Michael Salzhauer, a principal at Benjamin Partners and the owner aof many Manhattan buildings that are home to luxury retail tenants, noted, “It is important to recognize that the retail market in New York City isn’t a single market. It is made up of many niches and submarkets.
“We find some, like neighborhood retail and ethnic niche areas, to be really strong. Mall type tenants seem reticent to make long-term commitments, and this has been going on for some time.
“It is a little ironic to me that the peak of our retail happened in a far weaker economy, and my guess is that, even considering the growth of online sales, that gross sales for street retail are larger than they were in those heady times.
“In our experience, the luxury retail market is much more reflective of a supply and demand economy. I think property that is located and priced properly finds tenants who continue to be attracted to New York’s exposure, traffic and demographics.”
It should also be noted that while we have seen the planned, or accomplished, closures on Fifth and Madison Avenue of retailers such as Versace and Tommy Hilfiger, some, like Armani and Bottega Veneta, have chosen to redevelop their homes on the Avenue.
This type of migration is nothing new to the New York City landscape.
Charlie Koniver, consultant to Richemont North America, sees a continuing trend.
“The first half of 2018 has really been an extension of 2017 as it relates to luxury retail in Manhattan,” said Koniver.
“Madison Ave. and Fifth Ave. continue to see high vacancy rates with some new additions – Calvin Klein (Madison) and the Gap (Fifth). While the addition of Celine and Balenciaga have improved the section of Madison near 57th – 61st Streets, there are still a large number of spaces available.

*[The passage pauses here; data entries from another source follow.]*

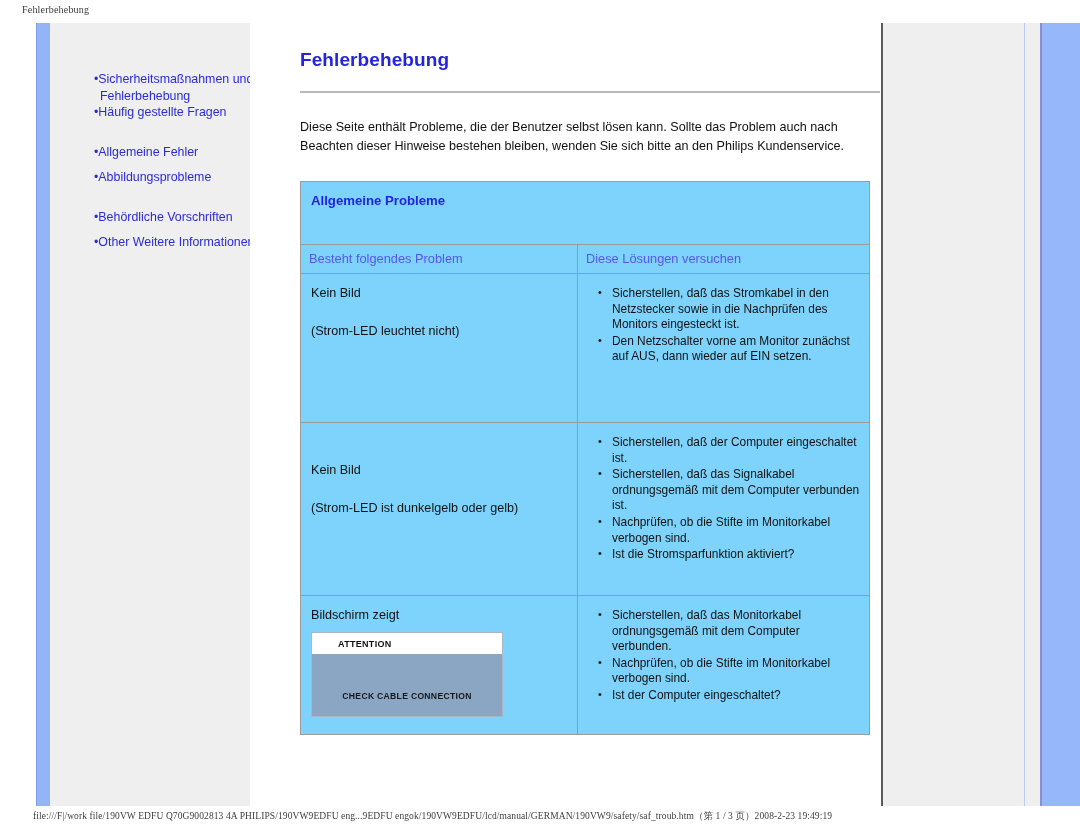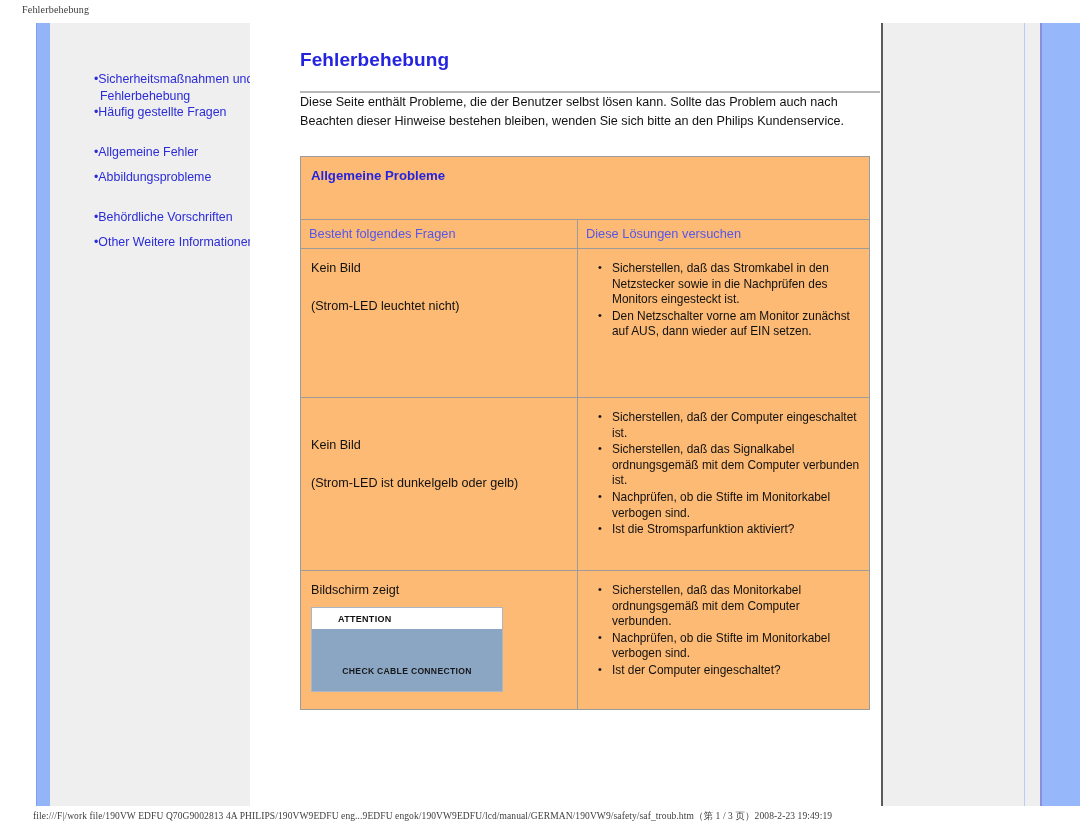--- a/index.html
+++ b/index.html
@@ -144,33 +144,34 @@
     padding-top: 26px;
     letter-spacing: .1px;
   }
   .hr {
     margin-top: 20px;
     width: 580px;
     height: 2px;
     background: #b8b8b8;
   }
   .intro {
+    margin-top: 25px;
     font-size: 12.6px;
     line-height: 18.5px;
     color: #111111;
     width: 582px;
   }
 
   
   .tbl {
     margin-top: 26px;
     width: 570px;
     border: 1px solid #7a5f56;
     border-collapse: collapse;
-    background: #fdba74;
+    background: #7dd3fc;
   }
   .tbl td {
     border: 1px solid #9b9b9b;
     vertical-align: top;
     padding: 0;
   }
   .cap-cell {
     padding: 9px 0 9px 10px !important;
     height: 44px;
   }
@@ -316,21 +317,21 @@
       <div class="intro">Diese Seite enthält Probleme, die der Benutzer selbst lösen kann. Sollte das Problem auch nach Beachten dieser Hinweise bestehen bleiben, wenden Sie sich bitte an den Philips Kundenservice.</div>
 
       <table class="tbl">
         <tbody>
             <tr>
           <td class="cap-cell" colspan="2">
             <span class="cap-text">Allgemeine Probleme</span>
           </td>
         </tr>
         <tr>
-          <td class="colhead" style="width:268px">Besteht folgendes Fragen</td>
+          <td class="colhead" style="width:268px">Besteht folgendes Problem</td>
           <td class="colhead">Diese Lösungen versuchen</td>
         </tr>
 
         <tr>
           <td class="prob" style="height:128px">
             <span class="l1">Kein Bild</span>
             <span class="l2">(Strom-LED leuchtet nicht)</span>
           </td>
           <td class="sol">
             <ul>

“My biggest concern overall within this part of the market is not only the number of spaces available, but rather the sizes of each. Several of the available spaces are in the 20-30,000 s/f range and we have learned there aren’t many tenants that can make sense of the economics required to fill those spaces while also keeping profitability in mind.”
Koniver added, “The story creating the most buzz so far this year is the opening of the long-anticipated Hudson Yards. While we still have a long way to go before we can determine if the project will be successful long term, Hudson Yards has at least opened successfully.
“Related [Companies] seems to have found the right balance between retail and strong food and beverage, in addition to creating one of the more aesthetically pleasing projects in the US. The project is also Neiman Marcus’s first location in the City and also appears to be doing well.”
So to summarize, brick and mortar luxury retail is here to stay in Manhattan, but is likely to migrate, finding smaller spaces in neighborhoods more appealing to millennials. As the luxury retailers move into these neighborhoods, the cache increases and they become more and more appealing. Moreover, food and beverage will remain an integral part of the luxury retail experience, so we can expect to see that industry appearing “fist in glove” in target neighborhoods.